Wednesday, January 28, 2009

Hosanna

This week at Southern Wesleyan it was Spiritual Emphasis. Over the last few years I have attended many services for Spiritual Emphasis, but none have spoken to me like this year's. The band did the song "Hosanna" two nights that I was there. The lines in the song that say, "Heal my heart and make it clean, open up my eyes to the things unseen, show me how to love like you have loved me, break my heart for what breaks yours, everything I am for your kingdoms cause." WOW! What a dangerous prayer that is! As I sang those words I realized that is what needs to e the prayer of the church! Many times I feel like the church is inward focused instead of outward! My prayer is that I would be more worried about the dying world around me rather than silly details that many church people worry over!

Saturday, December 6, 2008

WOW...It's Been a While!

Since my fiance Josh made fun of me for not updating my blog for about two years I decided I should get into the habit and stay "up with the times!" Many things have changed since I last blogged. I am now engaged to Joshua instead of dating him and I am no longer an education major, but finally a teacher! Hopefully I can keep up the habit of blogging this time and keep people more informed of the ins and outs of my crazy life! We'll see! :)

Tuesday, May 22, 2007

What are you doing here?

As I have finally finished up my last semester of regular classes at SWU I have been thinking a lot about what I want to do after I graduate in December. As an education major it seems that the answer to that question would be simple...find a school with a teaching position and take it! If you know me very well you know that nothing is simple when it comes to me! I'm not even sure that I want to teach anymore. Lately I've been thinking about children around the world, even in the US that are more concerned with survival than they are with learning to read and write. When looking at the big picture it makes teaching seem less important. So I've been praying for God to show up and show me what I need to do about it! He doesn't seem to be in a hurry! I can't help but think of Elijah as I wait. In 1 kings 19 Elijah searches for God to show up on the mountain top, in an earthquake, and in the fire. In the end God appeared to Elijah in a gentle whisper. Pray that whenever God decides it's time for me to figure out what I'm doing with my life that I'll have my ears open to hear him! I guess I'll figure it out eventually!

Friday, April 27, 2007

Wow I'm 22!

It blows my mind that I am 22 years old today! Tonight I am going out with the girls for Japanese to celebrate. As I think about all of the events that have taken place over these 22 short years that I've been alive, it is evident that God has a monster plan for me that I still don't know the half of! Even if I just start thinking back to my senior year of high school it is amazing all of the details that have been worked out for me! I went to Anderson College my freshman year thinking that I would be there all four years. Yeah that didn't work! That was the worst year of my life! After leaving there I came to SWU. That was the decision that has changed my life! I love this place (all except the fact that we live in a jungle because they keep landscaping)!
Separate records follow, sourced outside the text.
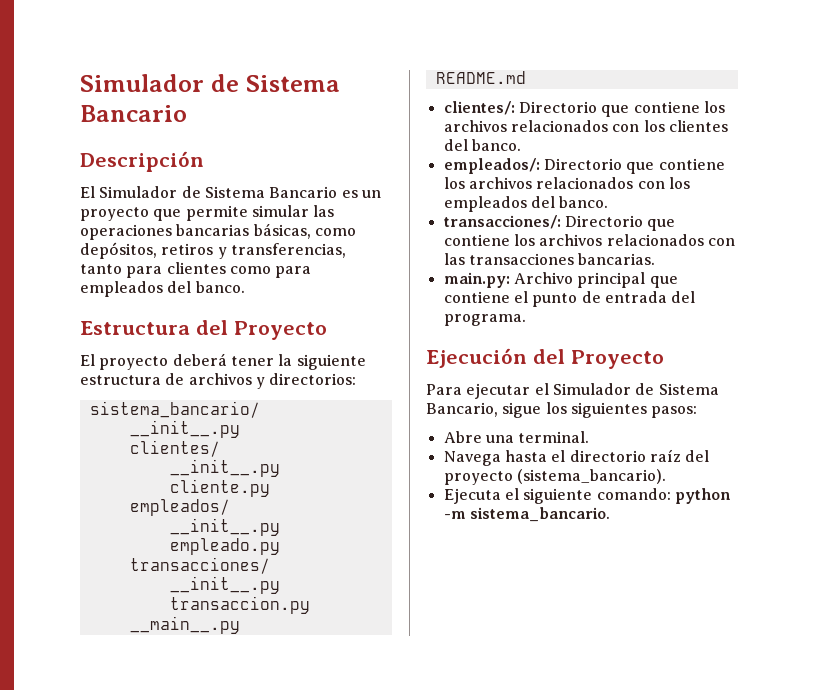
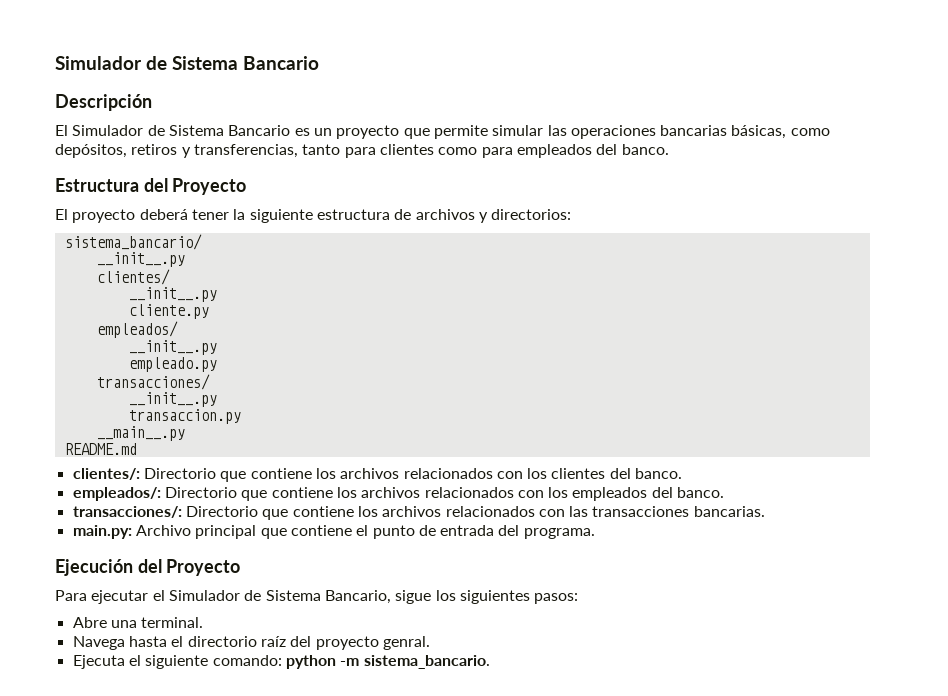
- Navega hasta el directorio raíz del proyecto (sistema_bancario).
+ Navega hasta el directorio raíz del proyecto genral.

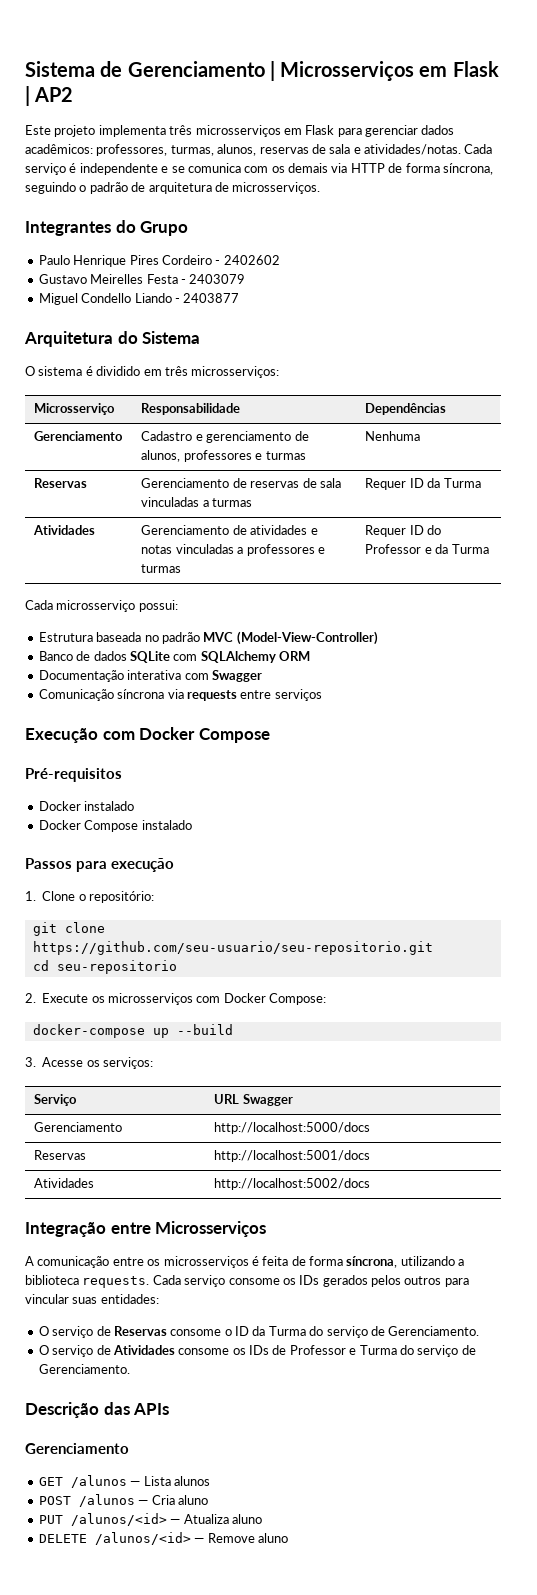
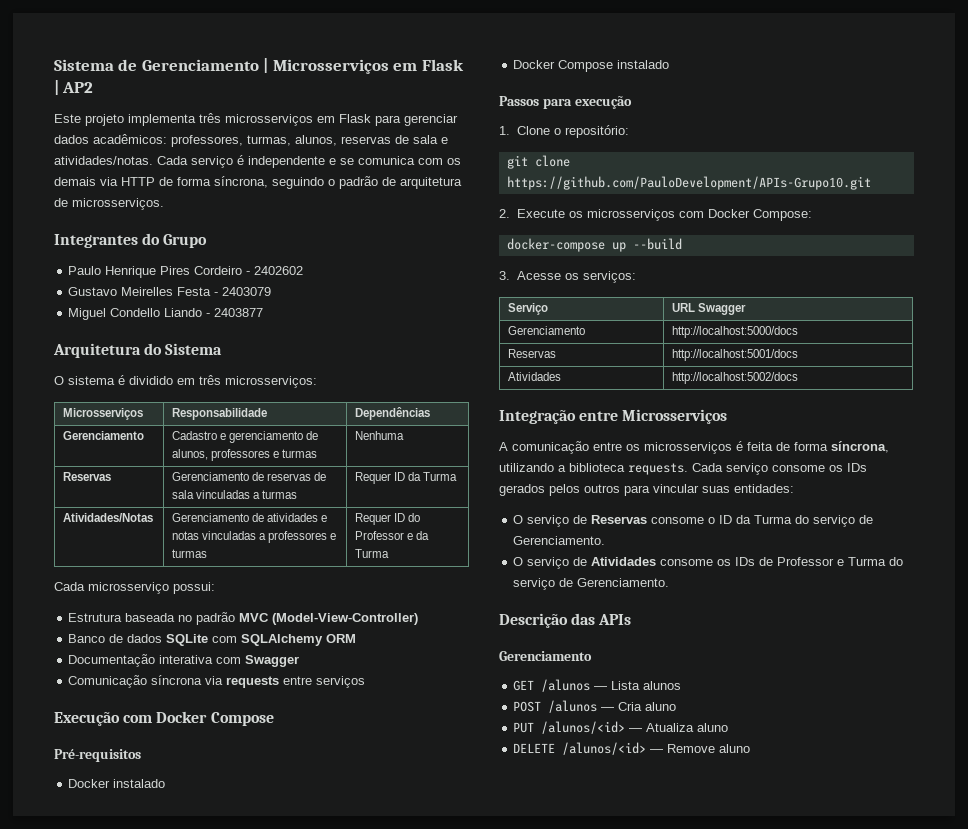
- Microsserviço | Responsabilidade | Dependências
+ Microsserviços | Responsabilidade | Dependências
- Atividades | Gerenciamento de atividades e notas vinculadas a professores e turmas | Requer ID do Professor e da Turma
+ Atividades/Notas | Gerenciamento de atividades e notas vinculadas a professores e turmas | Requer ID do Professor e da Turma
- git clone https://github.com/seu-usuario/seu-repositorio.git
- cd seu-repositorio
+ git clone https://github.com/PauloDevelopment/APIs-Grupo10.git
Last summer I thought "I" had my life planned out. I was going to graduate in December and then get married. Little did I know that God had something better in mind for me! I am so thankful that God did not allow that to happen! You see "his" plan was better! God has blessed me with a group of girls that I love and respect more than anything! He has blessed me with a loving family and a sister and brother in law that I are amazing! He has blessed me with a school that is concerned with my spiritual life more than my academic life. He has blessed me with a boyfriend who is by far the most amazing guy ever created! So as I look back on the "past" 22 years, I can't help but anticipate what "God's plan" is for the next 22! I'm pretty pumped!

~"For I know the plans I have for you declares the Lord. Plans to prosper you and not to harm you, plans to give you a hope and a future!" Jeremiah 29:11

Wednesday, April 25, 2007

Talk about a "Melt Down"

For those of you who know Joshua and I you know what I mean when I say a "melt down!" I always make fun of Josh for losing it about something whether it be big or small! This week has been the most stressful week of my college career. Let me share with you my "to do" list!
  1. Education Portfolio
  2. Unit for education class
  3. Recital Paper
  4. Praxis II
  5. Dishes
  6. Laundry
  7. Exercise
  8. Creative Project

I'm sure you can see where I'm going with that! After spending many hours in the library and feeling like there aren't enough hours in the day to get things finished I lay in bed flippin out about tomorrow. Then I thought about what the Bible says about times like these. "Come to me, all you who are weary and burdened and I will give you rest" Matthew 11:28. What a powerful statement. God wants us to give him everything, including all the stress that we have! So sit back, relax, do your part, and let God take care of the details! He's faithful!